Yes. Privilege is almost a non-issue in German civil litigation. It does, however, have greater significance in the context of dawn raids, e.g., in cartel cases or other compliance-related matters.
In particular, the confidentiality of communications with defense counsel is effectively guaranteed and requires that privilege applies to such communication. The same applies to documents prepared for the purpose of defense.
So far, regional courts have been reluctant to grant privilege in cases of internal investigations (at least unless the company is already accused and the internal investigation is directed at preparing the defense). The Regional Court of Bonn held that documents prepared during an internal cartel compliance investigation may be seized at a subsidiary company's premises if the external lawyers who prepared the documents were retained by the parent company and not for the immediate purpose of preparing the defense of the subsidiary company. According to the court, only communications between an accused and the lawyer instructed to prepare the defense are protected.
The Regional Court of Hamburg reached a similar decision. According to its judgment, a lawyer's notes taken during an interview with an employee of the client in the course of an internal investigation could be seized, as there was no relationship of mutual trust between the employee and the lawyer. This was because the lawyer was engaged by the employer to assess its position vis-à-vis the employee in relation to potential damage claims. Both decisions have been criticized, and there is scope to argue that they are based on too strict an interpretation of the law. Further, a change in the Criminal Procedure Code in 2011 may support the view that at least documents from internal investigations in the lawyer's possession must not be seized (Regional Court of Mannheim).
Yet, the German Federal Constitutional Court in 2018 took a strict view. It held that documents prepared during an internal investigation (launched by the parent company with the intent to submit the results of the investigation to the US Department of Justice) can be seized at an international law firm's German office (as the documents were not prepared for the defense of an accused but in the context of an internal investigation). The law firm had argued that the right to choose and practice a profession (in combination with general fundamental rights) includes protection of the relationship of mutual trust between an attorney and its client. As a consequence, documents prepared during an internal investigation should enjoy privilege, irrespective of whether the company who mandated the lawyers is accused in criminal or regulatory proceedings in Germany. This argument has, however, been dismissed by the Federal Constitutional Court. It reasoned, inter alia, that even though a German office was involved, the law firm itself as an international entity (a general partnership in the state of Ohio, US), could not invoke this particular constitutional right that only applies to German citizens and entities.
The international law firm and some of the lawyers employed there then raised complaints against Germany before the European Court of Human Rights (ECHR) (1022/19 and 1125/19).
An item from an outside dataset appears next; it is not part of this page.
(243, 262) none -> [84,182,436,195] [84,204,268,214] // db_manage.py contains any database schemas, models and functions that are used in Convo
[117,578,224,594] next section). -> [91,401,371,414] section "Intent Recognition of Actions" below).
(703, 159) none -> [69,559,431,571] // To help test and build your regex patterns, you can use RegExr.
They complained that the search of the law firm's Munich office, as well as the securing of documents and data which the lawyers had compiled or created during the internal investigation, had violated their rights under article 8 of the European Convention on Human Rights (Right to respect for private and family life). The ECHR considered the complaints to be manifestly ill-founded. It held that the search for and securing of documents in the present case did not concern documents and data protected by legal professional privilege in the criminal investigation at issue. Rather, it only concerned material regarding a third party obtained by the applicants in the exercise of their profession on behalf of a client not targeted in the criminal investigation and some of which the client had, in any case, permitted to be shared with the authorities. In addition, the criminal investigation proceedings in the US, in which context the applicants had been mandated, had already been concluded at the time of the search in March 2017. In these circumstances, according to the ECHR, the national authorities had a wider margin of appreciation in the context of the assessment of the necessity of the impugned measures.
There is a high risk that such communications will not be considered as privileged. This is particularly true if the subject is not (yet) accused in criminal proceedings and/or the interview is conducted with a person which is not the lawyer's client.